Le regioni, divise in tre zone a rischio contagio, come da studi, da parte del Comitato Tecnico Scientifico, basati su 21 parametri identificativi di ogni colore, non piacciono a nessun Governatore, affermandone motivazioni politiche non prive di polemiche. Le questioni in gioco sono una vera commistione politica, economica, sanitaria e di visioni piuttosto egoistiche ed affaristiche. Paradossalmente, alcuni ne approfittano per trarne benefici senza alcuna forma di rispetto per le situazioni di estremo disagio di molte fasce sociali. Si pretende la “botte piena e la moglie ubriaca”, come se la pandemia covid -19 sia una creatura ad opera del Governo ed a lui addebitabili tutti gli oneri e le conseguenze politiche, economiche e di disagio sociale.

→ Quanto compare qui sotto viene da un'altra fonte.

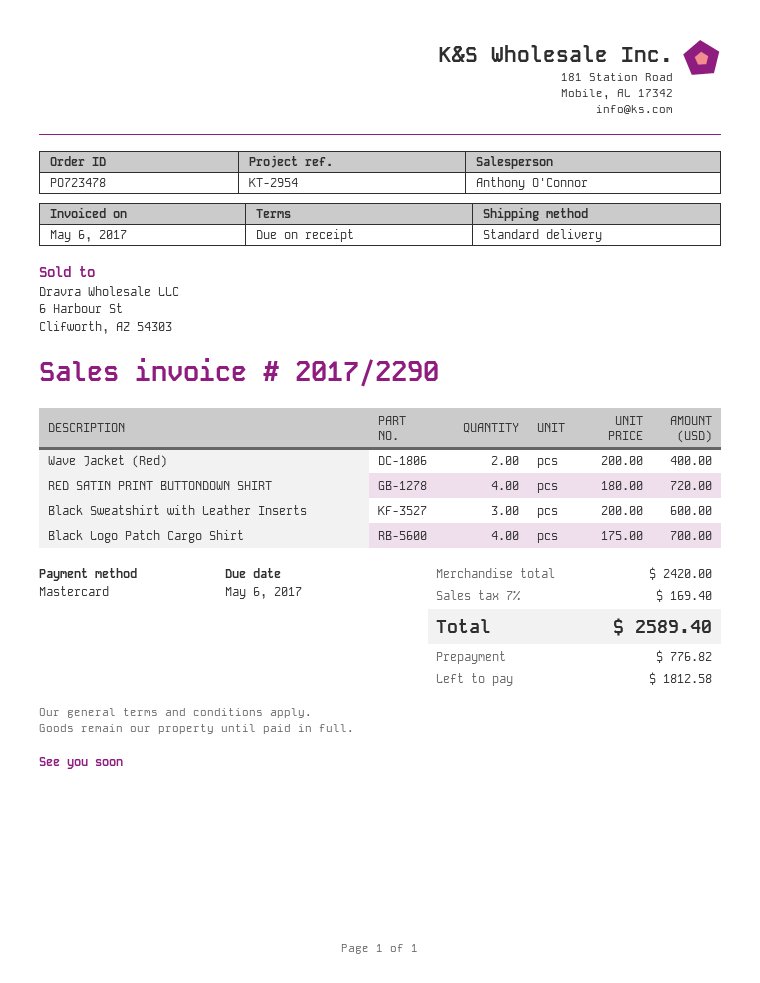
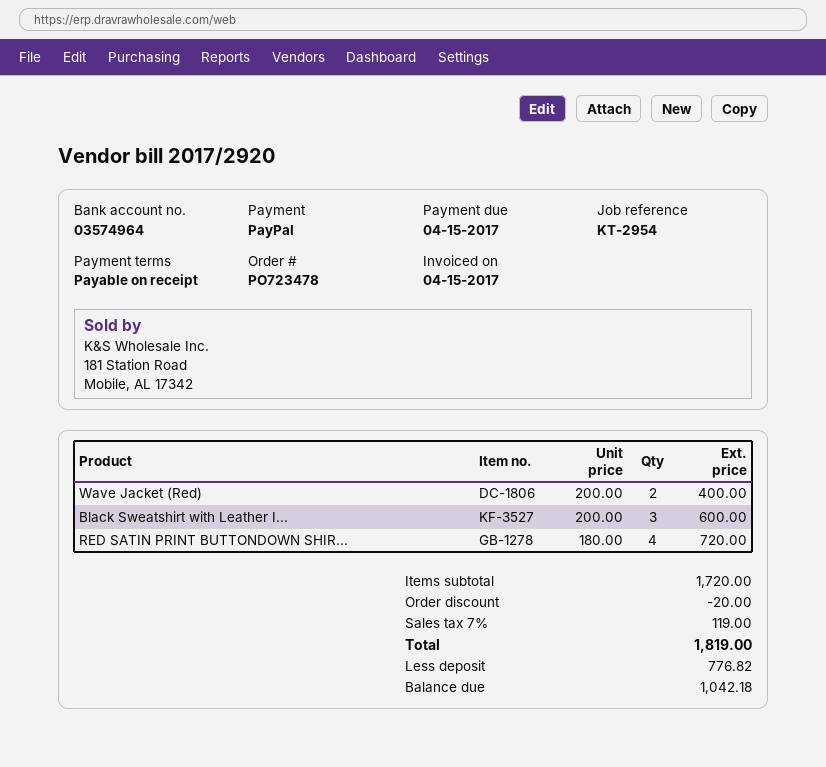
invoice number: 2017/2290 -> 2017/2920
invoice date: 2017-05-06 -> 2017-04-15
due date: 2017-05-06 -> 2017-04-15
payment method: Mastercard -> PayPal
Black Logo Patch Cargo Shirt: 4 x 175.00 = 700.00 -> none
subtotal: 2420.00 -> 1720.00
discount: none -> 20.00
tax: 7% = 169.40 -> 7% = 119.00
total: 2589.40 -> 1819.00
balance: 1812.58 -> 1042.18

È una costante, per i poteri forti, fare la voce sempre più grossa, contestando tutte le scelte del Governo; i ricchi non intendono fare, per loro natura, alcuna rinuncia, o sacrificio e pretendono, alla pari dei meno abbienti, di non adempiere le loro obbligazioni tributarie in scadenza e le esenzioni di quelle future. E come si alimentano le casse dello Stato per soddisfare i bisogni impellenti della collettività? Un prelievo forzoso sarebbe più che legittimo, a meno che i parlamentari non trovino una soluzione decente, visto il fenomeno dell’evasione, della corruzione e delle condanne relative ed i processi in itinere, in alcuni dei quali i partiti ne sono contagiati ; ma nessuno è colpevole fino a sentenza definitiva di condanna.
È proprio la caratteristica dei poteri forti che si trascina da quasi un ventennio, con la modifica del benedetto Titolo V, benché i problemi italiani, come data storica del secondo millennio, risalgono alla famosa inchiesta di “mani pulite”, opera incomprensibilmente rimasta incompiuta.
Nessuno vuole rinunciare a qualcosa, ma si pretende di chiudere in casa gli anziani non produttivi, ovvero i minorenni, più a rischio assembramenti, con inevitabili contagi.
Una rabbia sociale che si autoalimenta grazie alle sollecitazioni di una classe politica che, pensando di rivendicare e difendere il proprio elettorato, usa linguaggi ed atteggiamenti visibilmente non ortodossi sia in Parlamento e sia in altri ambienti, piazze comprese. Tutto questo avviene perché il Parlamentare che rappresenta la Nazione, per esercitare le sue funzioni senza vincolo di mandato, così come recita l’articolo 67 della Costituzione e poter parlare a “briglie sciolte” quando e dove lo ritiene, ha un paracadute di protezione che lo esime dal rispondere delle opinione espresse e dei voti dati, di cui al successivo articolo 68, sotto il quale si rifugia sistematicamente; ma il troppo storpia, costituendo un esempio negativo che nuoce alla società civile.